Friedman himself of course already knew a great deal about growing up Jewish in Georgia, and he became intrigued by the story of the Cohen family. The patriarch, Solomon Cohen, was a hugely successful lawyer, banker, politician, postmaster of Savannah before and during the Civil War, president of the synagogue and a founder of the Georgia Historical Society. He was also a slaveowner.
The Cohens’ two dozen enslaved people were of course, urban: some were household help and others rented out for work to others, but slaves nevertheless, and Solomon was convinced, for obvious financial reasons and, after research into theological writings, for sophisticated religious reasons, that slavery was a proper, even benevolent system, and best for all concerned. Solomon was thus a dedicated Confederate and so was his son, Gratz, who, we are told early on, died of a gunshot wound, in North Carolina, near Bentonville, March 19, 1865, in the last weeks of the Civil War.
Friedman became interested, then determined, to learn all there was to know about Gratz.
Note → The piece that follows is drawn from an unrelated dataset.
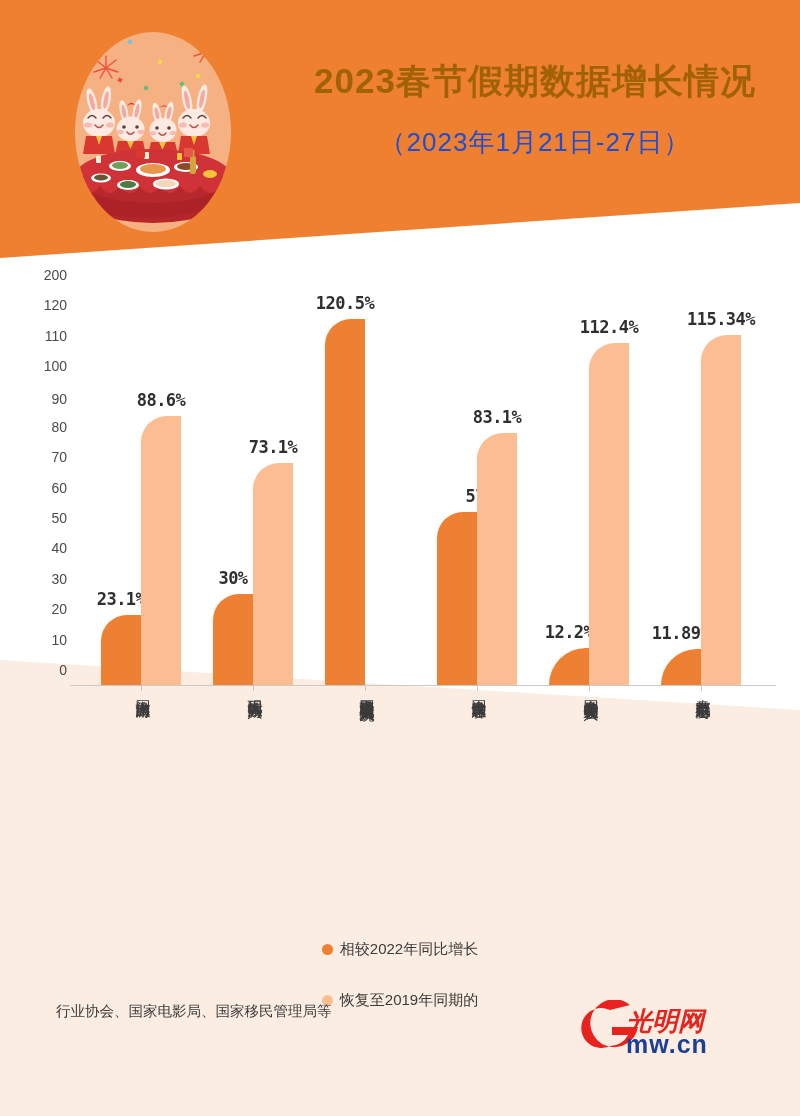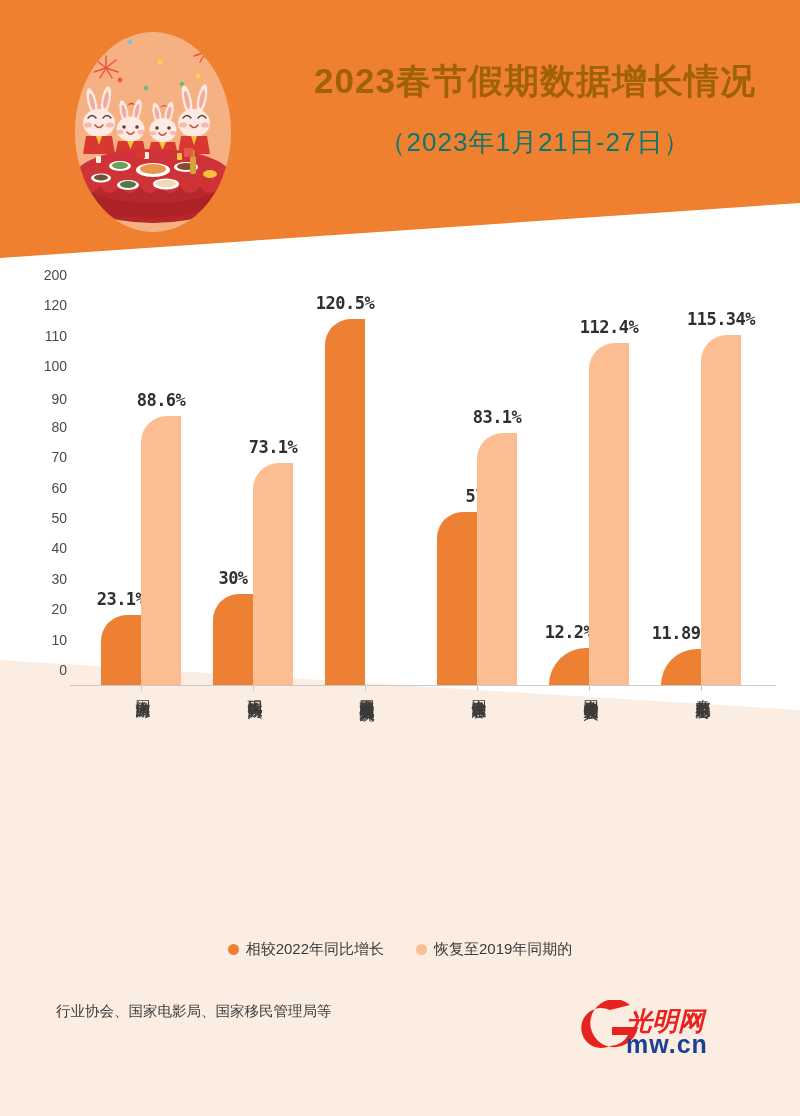"（2023年1月21日-27日）" .banner-subtitle { color: #0f766e -> #1d4ed8 }
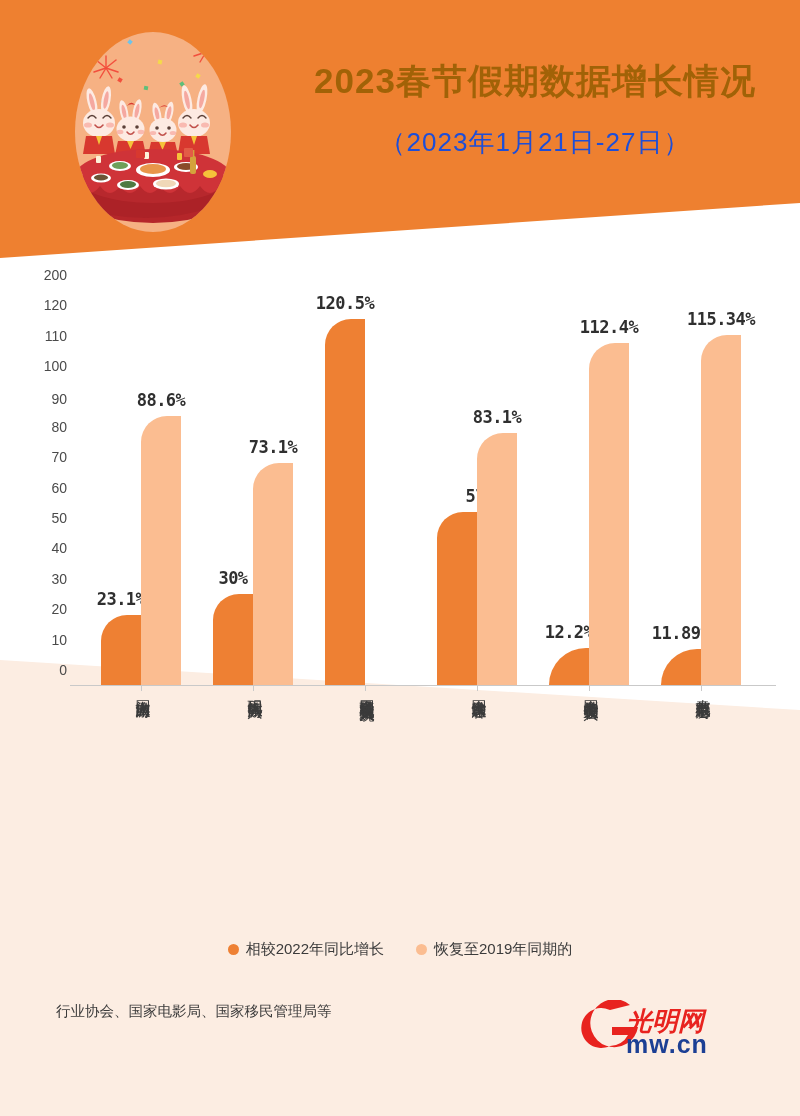"相较2022年同比增长" .legend { flex-direction: none -> column }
The young man had been a student at The University of Virginia and so was written about in “The University Memorial,” a volume of contemporaneous accounts of UVA students killed in the war. There were also obituaries in Savannah. He found troves of letters from Gratz, and for background consulted serious works such as “The Jewish Confederates” and “American Jewry and the Civil War.”
A biography of Gratz Cohen is created. He was, in photos and portraits, a “beautiful” young man, beyond handsome. He was also rather frail, often sick with ailments of the lung. He was sensitive, kept a journal, wrote poetry, a novel, and volumes of letters. He had what we would call flat feet, in those days not curable and very painful. Gratz served as an aide de camp to generals and, although a good rider, he could not march or even stand guard duty. Thus, in short, he had no business being a soldier. Why did he persist?
Throughout the study Friedman cites letters and poetry that suggest intimacy on Gratz’s part with other men. In letters, Gratz expresses a powerful fondness for his black valet, Louis, and affection for friends in Savannah, in the Army and at UVA. Friedman never says it outright, but seems to be suggesting that Gratz, perhaps unhappy with the way he had been living, had served and died to prove he was, by the standards of the time, a real man.